____ Records for processing

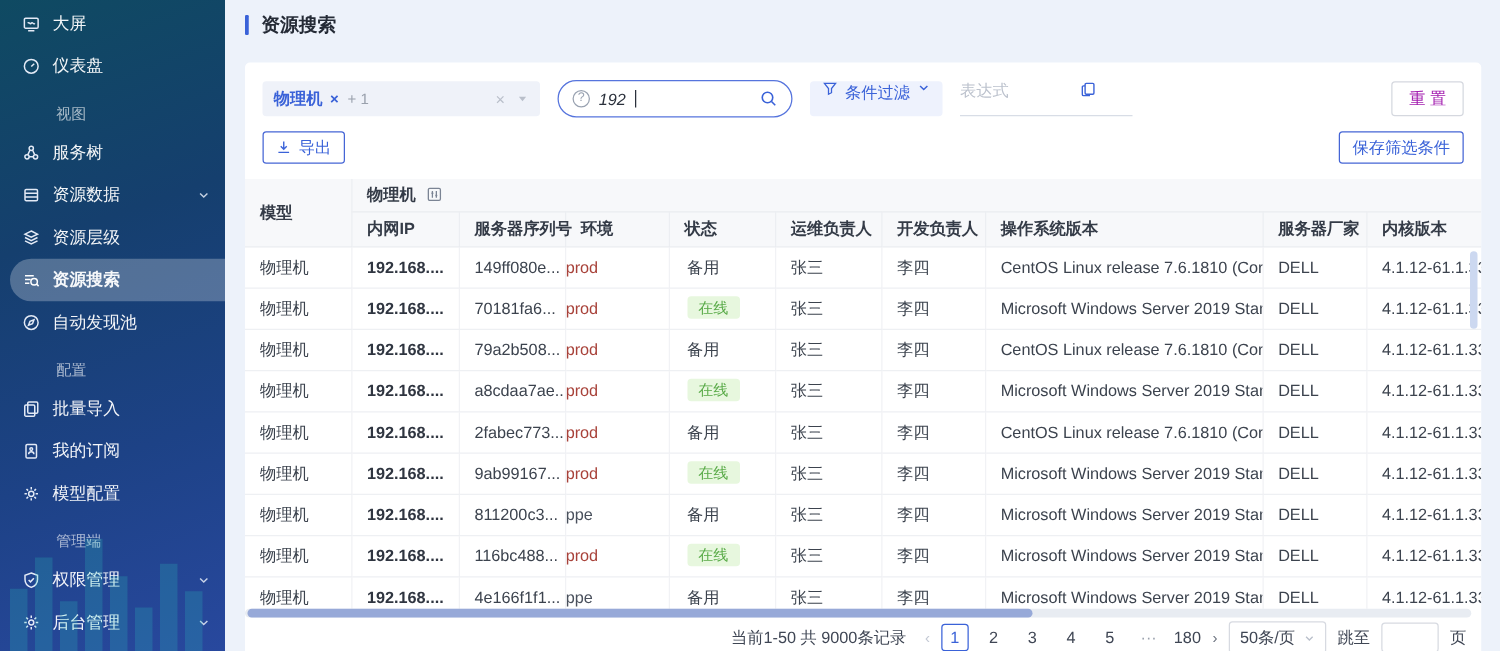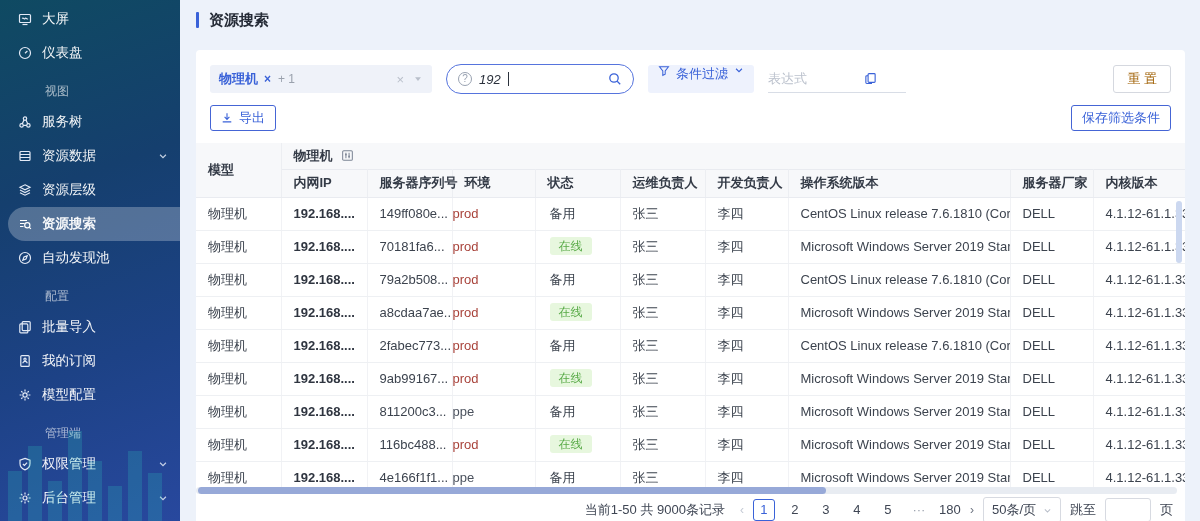"表达式" .expr-wrap { align-items: center -> flex-start }
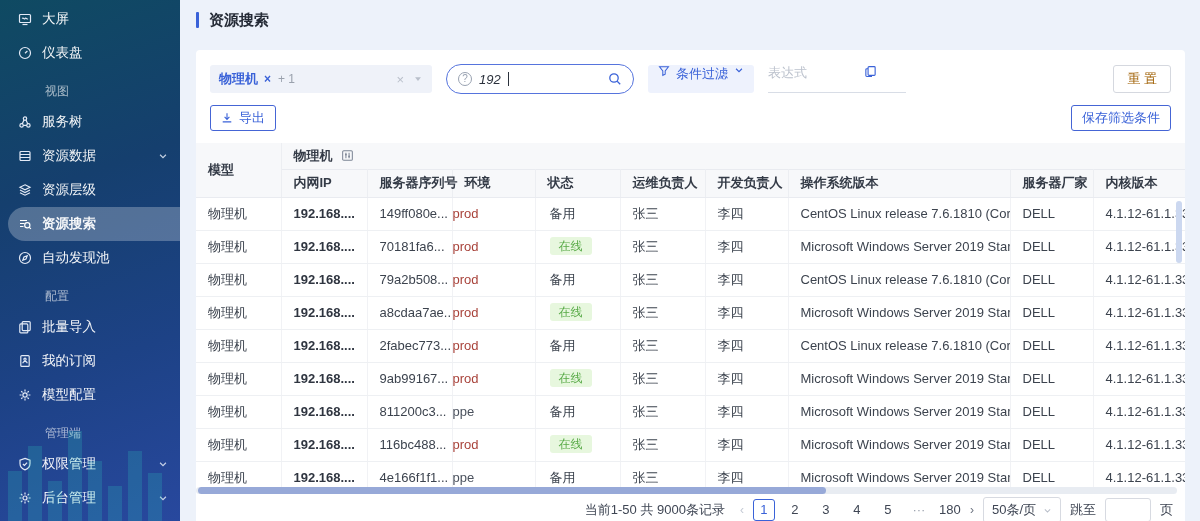"重 置" .reset-btn { color: #a16207 -> #a21caf }
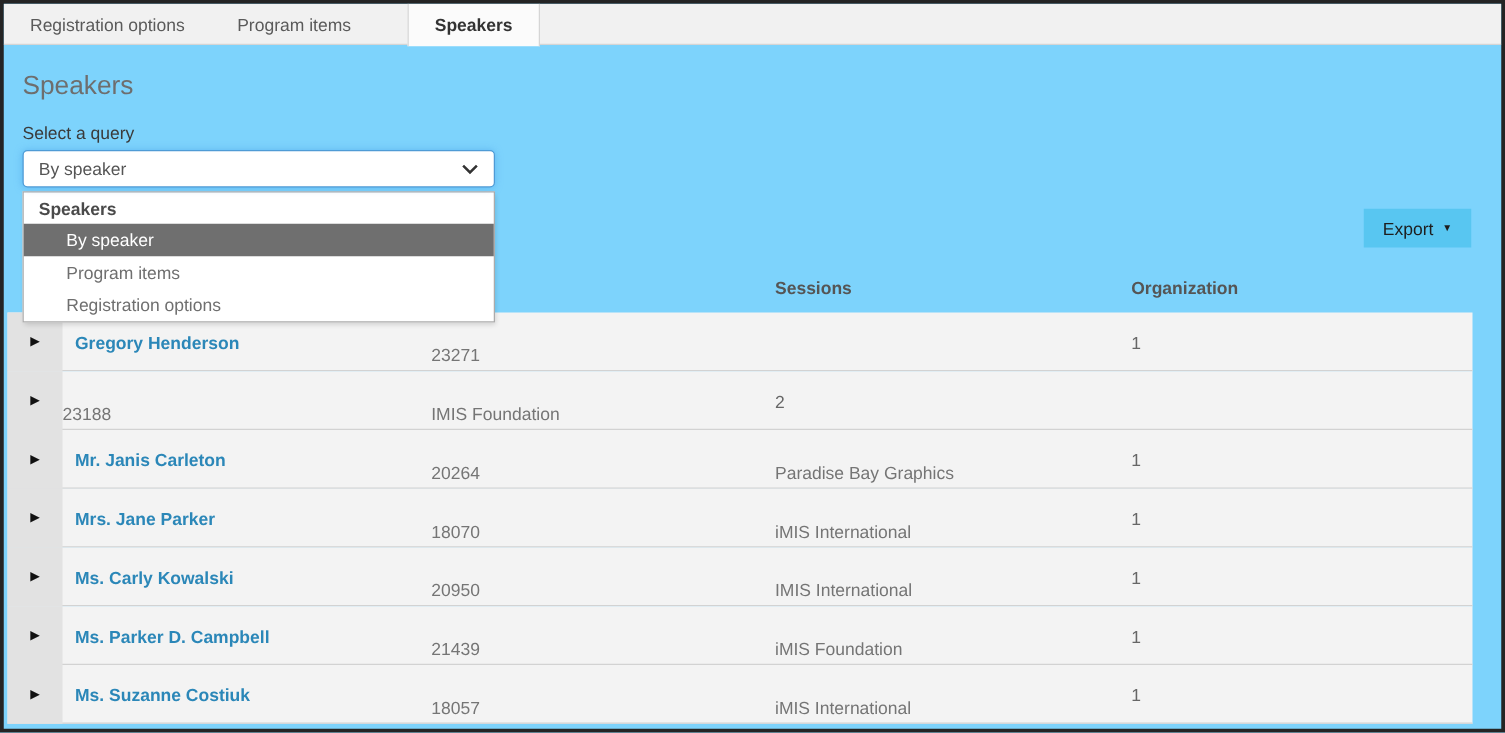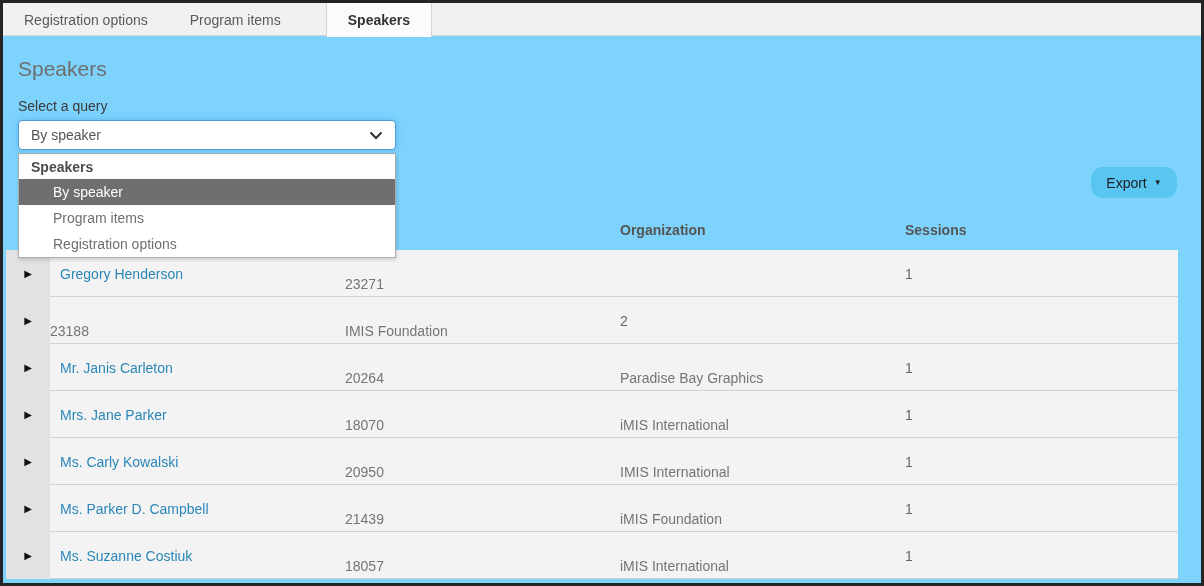"Export" .export-btn { border-radius: 12px -> 0 }
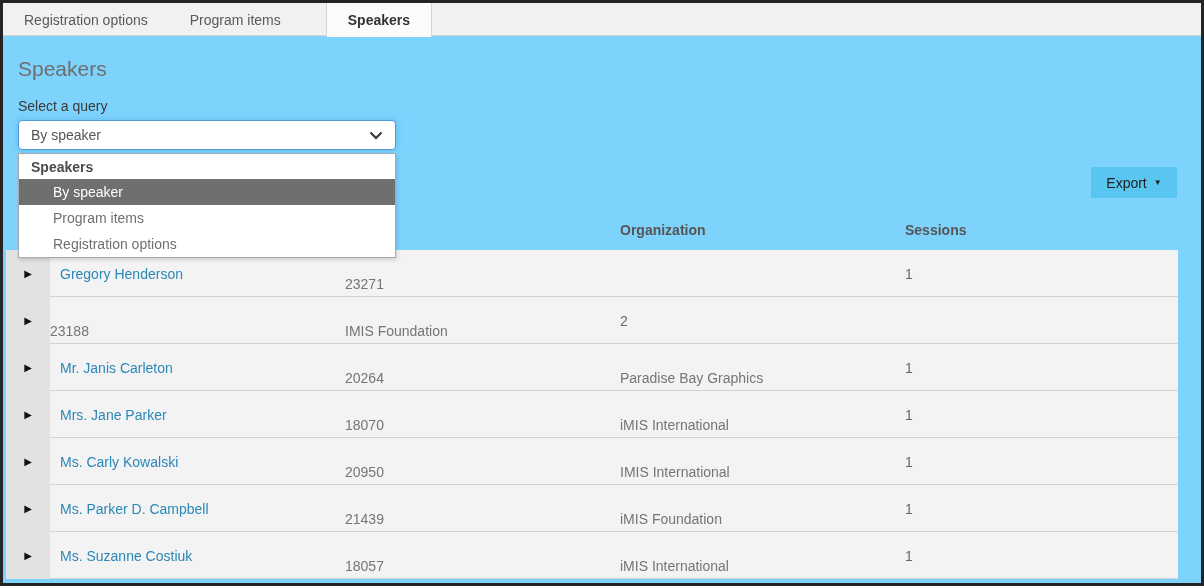"Organization" div.th { order: before "Sessions" -> after "Sessions" }
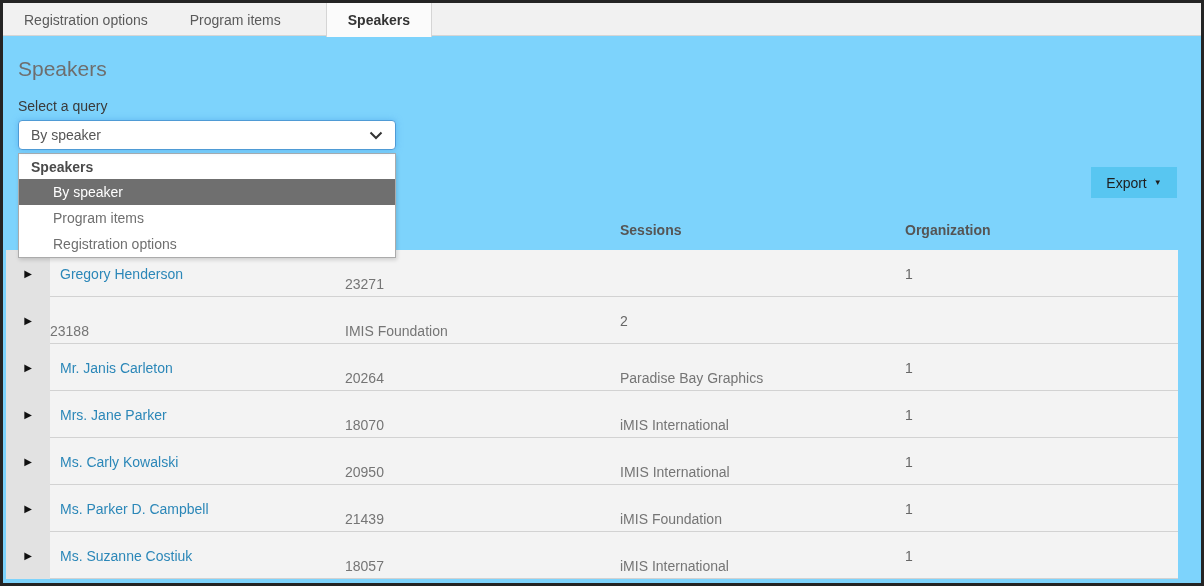"Gregory Henderson" .cell-name { font-weight: none -> bold }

________

About this task
Could you output all the entries above exactly as written, leaving out the pictures?

Task answer
"表达式" .expr-wrap { align-items: center -> flex-start }
"重 置" .reset-btn { color: #a16207 -> #a21caf }
"Export" .export-btn { border-radius: 12px -> 0 }
"Organization" div.th { order: before "Sessions" -> after "Sessions" }
"Gregory Henderson" .cell-name { font-weight: none -> bold }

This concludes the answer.